BAs are involved in the control of plant growth (Kusano et al. 2007). Therefore, we carried out the tests on nine-day-old seedlings, that is plants at the phase of intensive growth. Moreover, BAs are involved in the response to both biotic and abiotic stresses (Kaur-Sawhney et al. 2003). Since CAD and PUT contents in the plants increased under the influence of GlyPh in the soil (Figs. 3 and 4), we may assume that they acted as components of plant’s response to stress. The enzymes controlling these BAs are considered the first line of defense against phytotoxic agents of the environment (Van Breusegem et al. 2001; Apel and Hirt 2004). It may therefore, be suspected that the free radicals generated in response to the herbicide are removed by POD and CAT. The function of both enzymes is to participate in the alleviation of oxidative stress (Michiels et al. 1994; Gravato et al. 2005). In this study, CAT activity in the roots and shoots decreased slightly (Fig. 5). Therefore, either relatively small amounts of hydrogen peroxide were generated or the enzyme was deactivated under the influence of GlyPh. It should be noted that this enzyme catalyses the decomposition of toxic hydrogen peroxide, into water and molecular oxygen without generating free radicals (Cerutti et al. 1994; Otto and Moon 1996).

Like CAT, POD is present in all land plants (Passardi et al. 2004; Cesarino et al. 2013) and is involved in numerous physiological and developmental processes in plants, including growth and stress responses (Passardi et al. 2004). It should be emphasized that in soybean roots the activity of POD was six times higher than that of CAT (Fig. 5). This was perhaps so, because POD is an important player in the process of cell elongation, which was very active in the young seedlings under study. In the shoots, POD activity was many times lower, compared to roots.

By using fluorescent microscopy, it was possible to conclusively confirm the increase in root ROS content under the influence of GlyPh (Fig. 6).
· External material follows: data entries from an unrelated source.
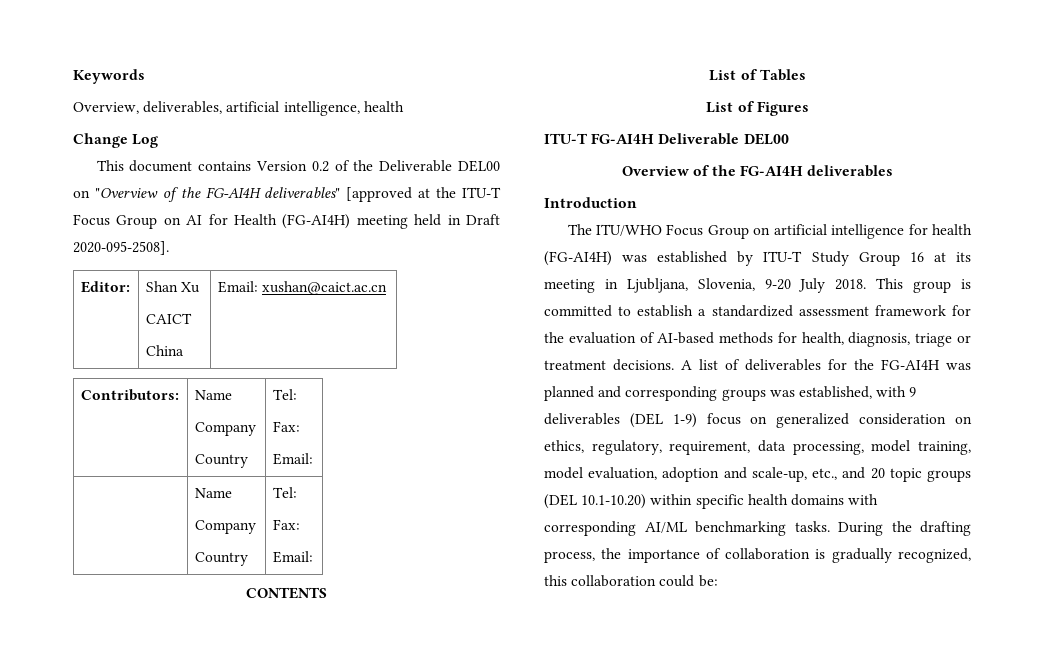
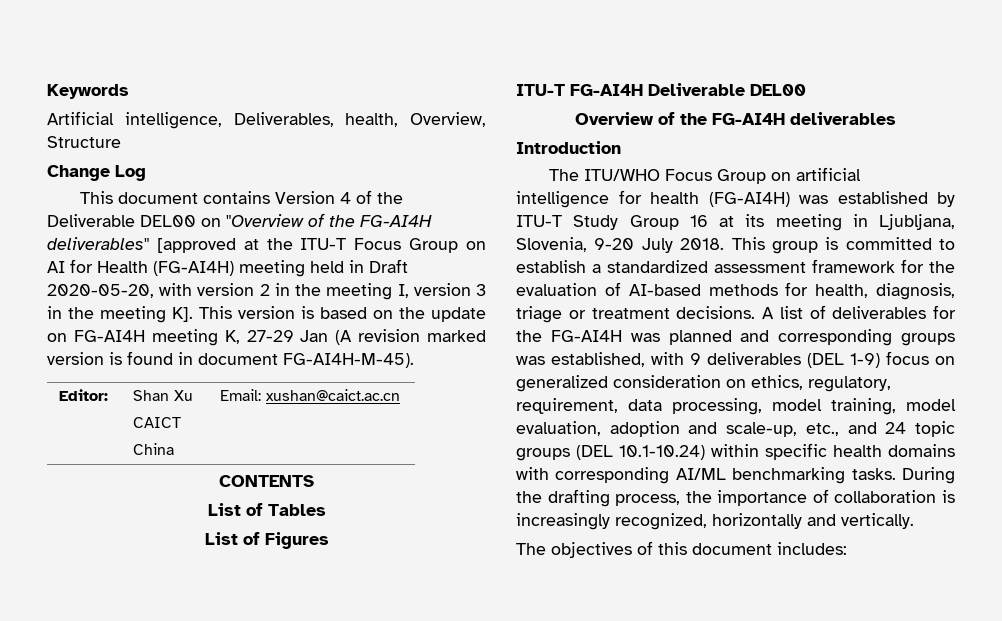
- Overview, deliverables, artificial intelligence, health
+ Artificial intelligence, Deliverables, health, Overview, Structure
- This document contains Version 0.2 of the Deliverable DEL00 on "Overview of the FG-AI4H deliverables" [approved at the ITU-T Focus Group on AI for Health (FG-AI4H) meeting held in Draft 2020-095-2508].
+ This document contains Version 4 of the Deliverable DEL00 on "Overview of the FG-AI4H deliverables" [approved at the ITU-T Focus Group on AI for Health (FG-AI4H) meeting held in Draft 2020-05-20, with version 2 in the meeting I, version 3 in the meeting K]. This version is based on the update on FG-AI4H meeting K, 27-29 Jan (A revision marked version is found in document FG-AI4H-M-45).
- Contributors: | Name
- Company
- Country | Tel:
- Fax:
- Email:
- | Name
- Company
- Country | Tel:
- Fax:
- Email:
- A list of deliverables for the FG-AI4H was planned and corresponding groups was established, with 9 deliverables (DEL 1-9) focus on generalized consideration on ethics, regulatory, requirement, data processing, model training, model evaluation, adoption and scale-up, etc., and 20 topic groups (DEL 10.1-10.20) within specific health domains with corresponding AI/ML benchmarking tasks.
+ A list of deliverables for the FG-AI4H was planned and corresponding groups was established, with 9 deliverables (DEL 1-9) focus on generalized consideration on ethics, regulatory, requirement, data processing, model training, model evaluation, adoption and scale-up, etc., and 24 topic groups (DEL 10.1-10.24) within specific health domains with corresponding AI/ML benchmarking tasks.
- During the drafting process, the importance of collaboration is gradually recognized, this collaboration could be:
+ During the drafting process, the importance of collaboration is increasingly recognized, horizontally and vertically.
+ The objectives of this document includes:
H2DCF-DA is a lipophilic and non-fluorescent compound which freely infiltrates cell interiors (Huang et al. 2016). It could be also be demonstrated that free radicals were generated as early as the first hour after the application of GlyPh and their content increased with the time of plant exposure to the herbicide.

Conclusion

The obtained results indicate that further research into the effects of glyphosate on young cultivated plants is required. It was demonstrated, the active substance of the herbicide Roundup Ultra 360 SL is taken up by plants in very low quantities. Nevertheless, the effects of this compound on plant metabolism were noted. On the other hand, 96% of the herbicide remained in soil and could potentially have adverse affects on the environment or neighbouring and succeeding plants.